Home » » Biarkan "Anak Perdamaian" Tetap Damai

Biarkan "Anak Perdamaian" Tetap Damai

Written By Komunitas Anak Jalanan on Kamis, 05 September 2013 | 15.03

Sumber:ILUSTRASI

Ungkapan Anak Perdamaian pada judul di atas diambil dari judul buku yang ditulis Don Richardson. Buku berketebalan 292 halaman tersebut, diterbitkan Yayasan Kalam Hidup Bandung, yang sudah memasuki cetakan ke-6 pada Juli 1997. Anak Perdamaian diterjemahkan dari edisi bahasa Inggris Peace Child yang diterbitkan 1974 oleh G/L Publications.

Don Richardson diutus Regions Beyond Missionary Union (suatu persekutuan misi internasional di Philadelphia) ke Papua pada tahun 1962. Dia bersama keluarga tinggal di tengah-tengah suku Sawi, salah satu dari lima suku besar yang mendiami Kecamatan Pantai Kasuari, Kabupaten Merauke, Papua. Empat suku lainnya, Kayagar, Asmat, Awyu, dan Athoem.

Dalam laporan perjalanan jurnalistik ke Pantai Kasuari, September dan Oktober 1996, wartawan harian ini menyebutkan, sama halnya suku-suku lainnya di Papua, kelima suku tersebut sering terlibat perang (suku).
Dampak perang suku di kecamatan berpenduduk 20.000 lebih itu masih terasa sekarang ini. Sejarah masa lalu mereka, mengakibatkan sulit mengharapkan suatu kerja sama antarsuku. Sebagai warisan tradisi perang suku, sampai sekarang kaum pria cenderung tetap menempatkan diri sebagai "pasukan keamanan" suku atau "polisi" desa yang tidak boleh bekerja karena ada kekhawatiran, dengan bekerja kaum pria akan kehilangan enerji yang dibutuhkan untuk berperang.

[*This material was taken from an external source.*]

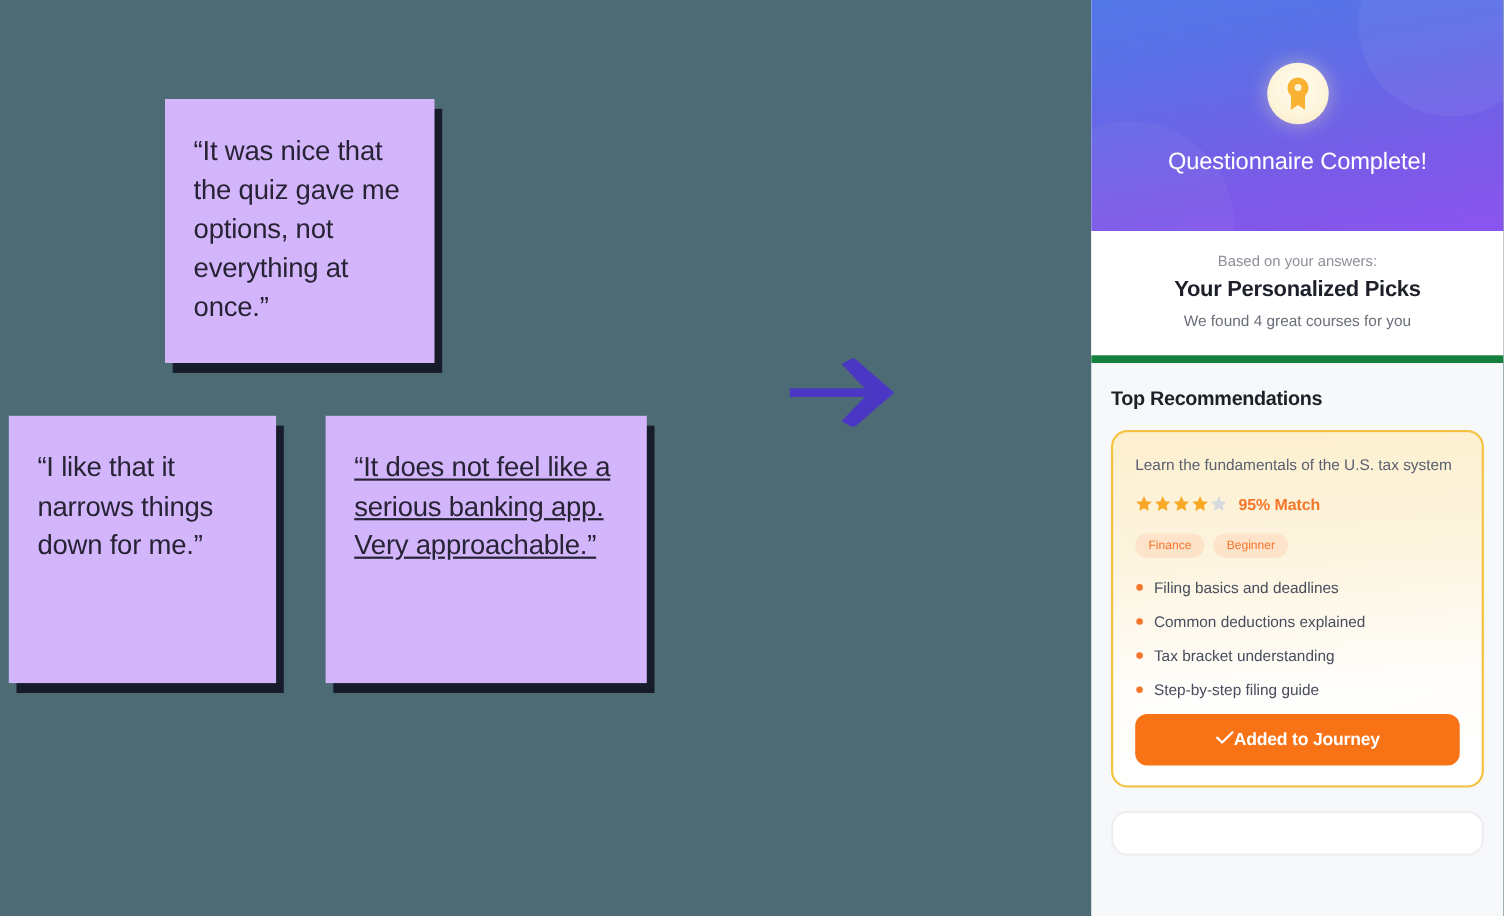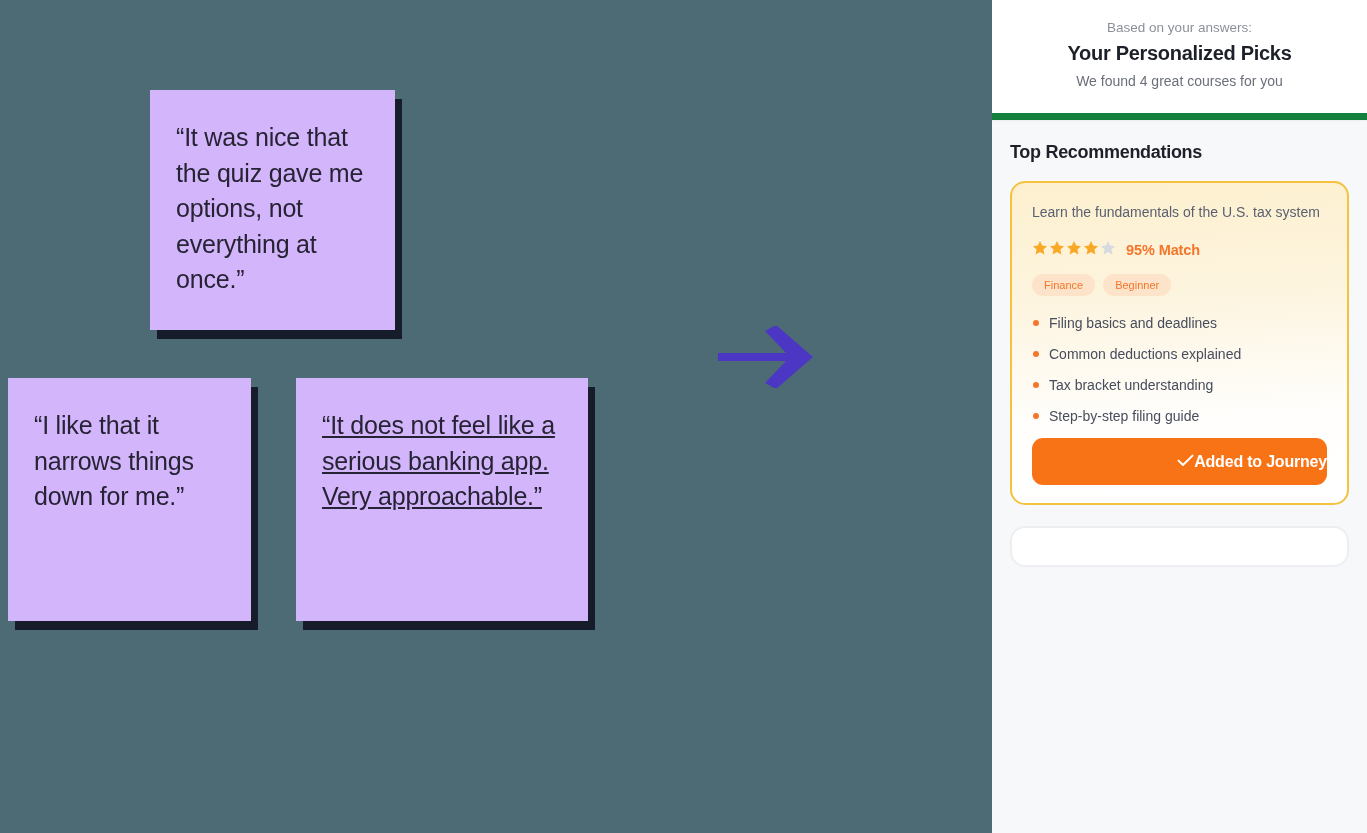"Questionnaire Complete!" div { html: none -> <div> <div></div> <div></div> <div> <div> <svg> <circle></circle> <path></path> <circle></circle> </svg> </div> <div>Questionnaire Complete!</div> </div> </div> }
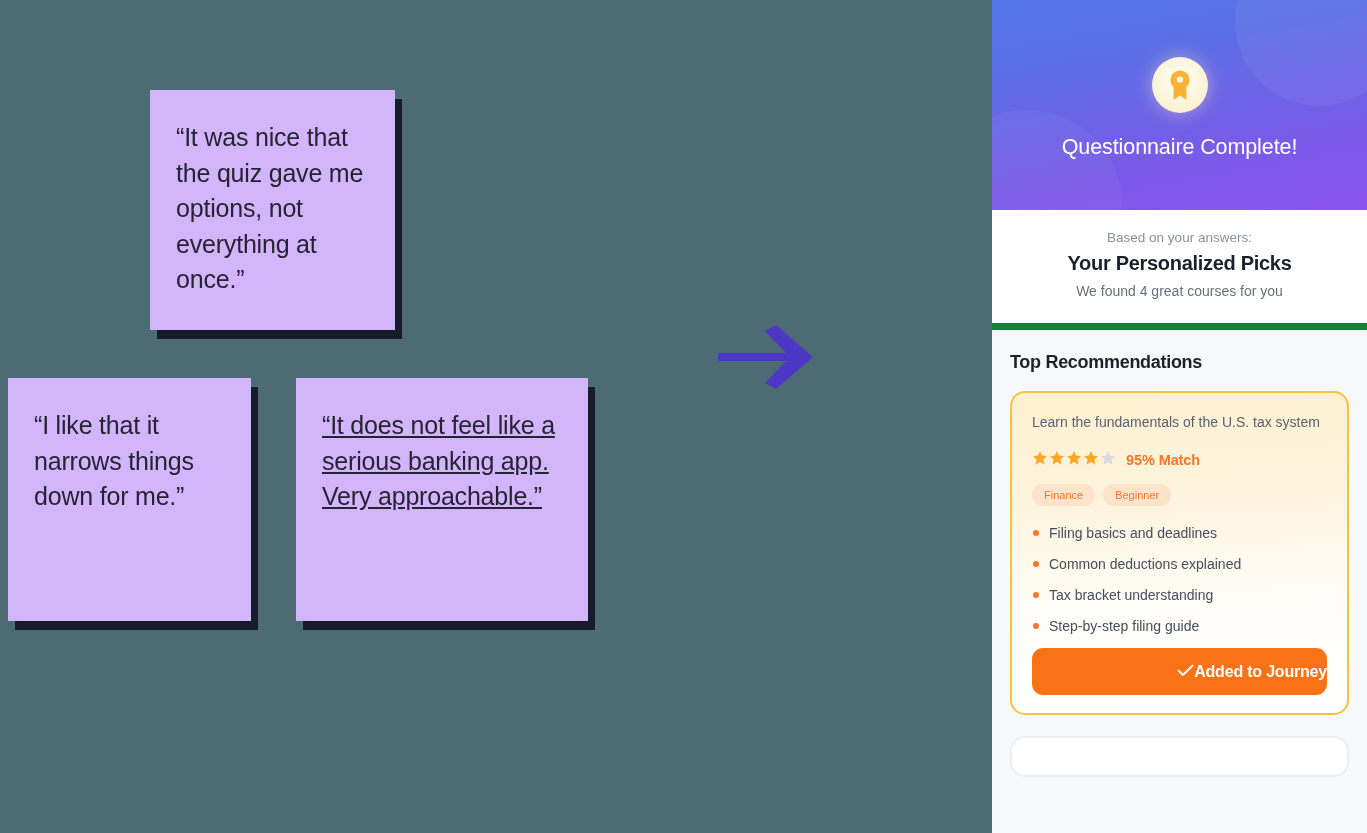"Added to Journey" .journey-btn { justify-content: flex-end -> center }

Tradisi itu menempatkan perempuan pada garis terdepan untuk mencari nafkah. Pada umumnya, perempuanlah yang masuk hutan meramu, mencari kayu api, mencari ikan di sungai atau di laut, dan menyediakan makanan untuk keluarga. Kecuali perempuan, anak-anak juga sering dibawa ke hutan menokok sagu sehingga waktu sekolah mereka terhambat.

Tentu, dilihat dari segi pengembangan masyarakat, kebiasaan kaum pria memelihara enerji jangan sampai terbuang harus diubah. Demikian halnya dengan kebiasaan pria menempatkan diri selaku "pasukan keamanan" suku atau "polisi" desa bukan zamannya lagi, terutama karena "perdamaian" antarsuku semakin menjadi kenyataan sekalipun harus disadari bahwa menghilangkan trauma masa lalu membutuhkan waktu yang lama.


Perdamaian
Walau suku-suku di Pantai Kasuari sering terlibat perang, tidaklah berarti bahwa mereka berperang sampai habis. Mereka mengenal upaya-upaya damai. Salah satu di antaranya adalah tarop tim (anak perdamaian), yakni penyerahan salah seorang anak dari satu suku kepada suku lainnya yang berseteru. Pada pihak lain, suku lainnya (seteru) itu membalas dengan menyerahkan seorang anak.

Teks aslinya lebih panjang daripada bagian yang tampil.